Segment Start: GIVEN DATA
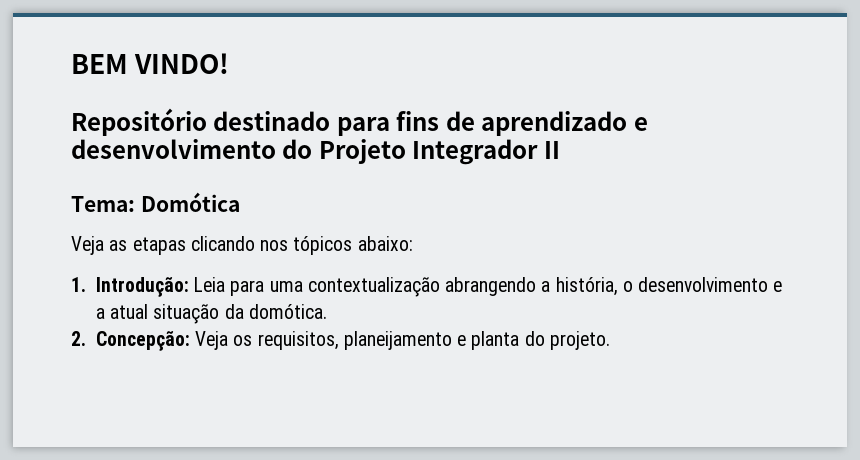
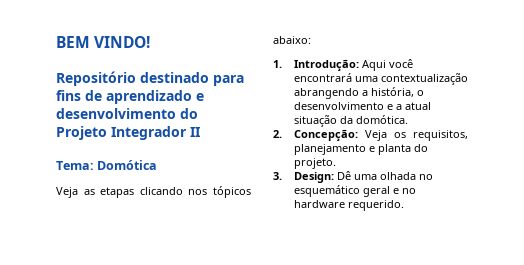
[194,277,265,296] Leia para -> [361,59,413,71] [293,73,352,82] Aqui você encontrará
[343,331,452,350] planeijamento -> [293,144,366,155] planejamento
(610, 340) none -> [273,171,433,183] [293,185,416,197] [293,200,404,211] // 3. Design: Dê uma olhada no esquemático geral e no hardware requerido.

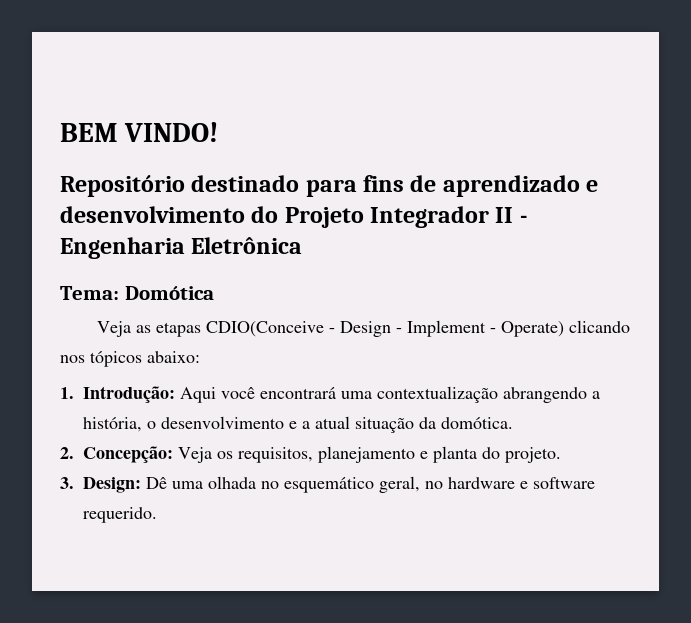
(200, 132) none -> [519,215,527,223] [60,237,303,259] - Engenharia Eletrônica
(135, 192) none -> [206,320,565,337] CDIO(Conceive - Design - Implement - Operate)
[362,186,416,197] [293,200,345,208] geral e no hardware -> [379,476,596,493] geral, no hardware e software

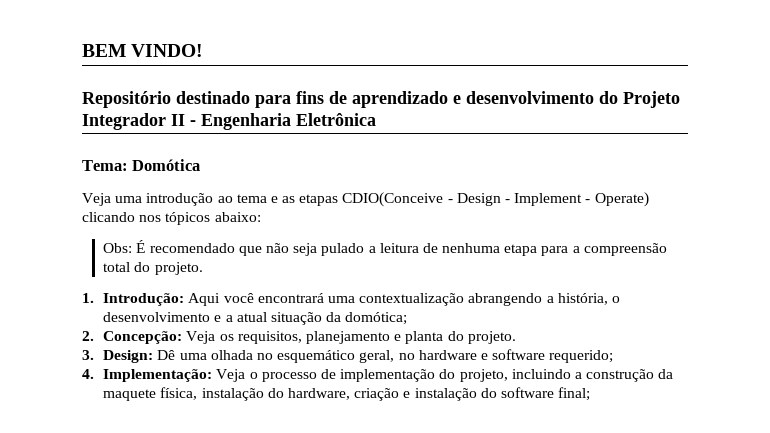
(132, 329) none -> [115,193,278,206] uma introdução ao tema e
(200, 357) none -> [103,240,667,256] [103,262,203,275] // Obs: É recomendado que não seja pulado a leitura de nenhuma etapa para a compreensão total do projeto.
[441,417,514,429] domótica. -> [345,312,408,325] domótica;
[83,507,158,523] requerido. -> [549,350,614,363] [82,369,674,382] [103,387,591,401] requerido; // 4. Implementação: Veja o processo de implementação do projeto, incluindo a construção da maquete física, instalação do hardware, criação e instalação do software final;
Segment End: GIVEN DATA
TRY IT:
Restate the whole listing above exactly, except for its images.

EXERCISE ANSWER:
[194,277,265,296] Leia para -> [361,59,413,71] [293,73,352,82] Aqui você encontrará
[343,331,452,350] planeijamento -> [293,144,366,155] planejamento
(610, 340) none -> [273,171,433,183] [293,185,416,197] [293,200,404,211] // 3. Design: Dê uma olhada no esquemático geral e no hardware requerido.

(200, 132) none -> [519,215,527,223] [60,237,303,259] - Engenharia Eletrônica
(135, 192) none -> [206,320,565,337] CDIO(Conceive - Design - Implement - Operate)
[362,186,416,197] [293,200,345,208] geral e no hardware -> [379,476,596,493] geral, no hardware e software

(132, 329) none -> [115,193,278,206] uma introdução ao tema e
(200, 357) none -> [103,240,667,256] [103,262,203,275] // Obs: É recomendado que não seja pulado a leitura de nenhuma etapa para a compreensão total do projeto.
[441,417,514,429] domótica. -> [345,312,408,325] domótica;
[83,507,158,523] requerido. -> [549,350,614,363] [82,369,674,382] [103,387,591,401] requerido; // 4. Implementação: Veja o processo de implementação do projeto, incluindo a construção da maquete física, instalação do hardware, criação e instalação do software final;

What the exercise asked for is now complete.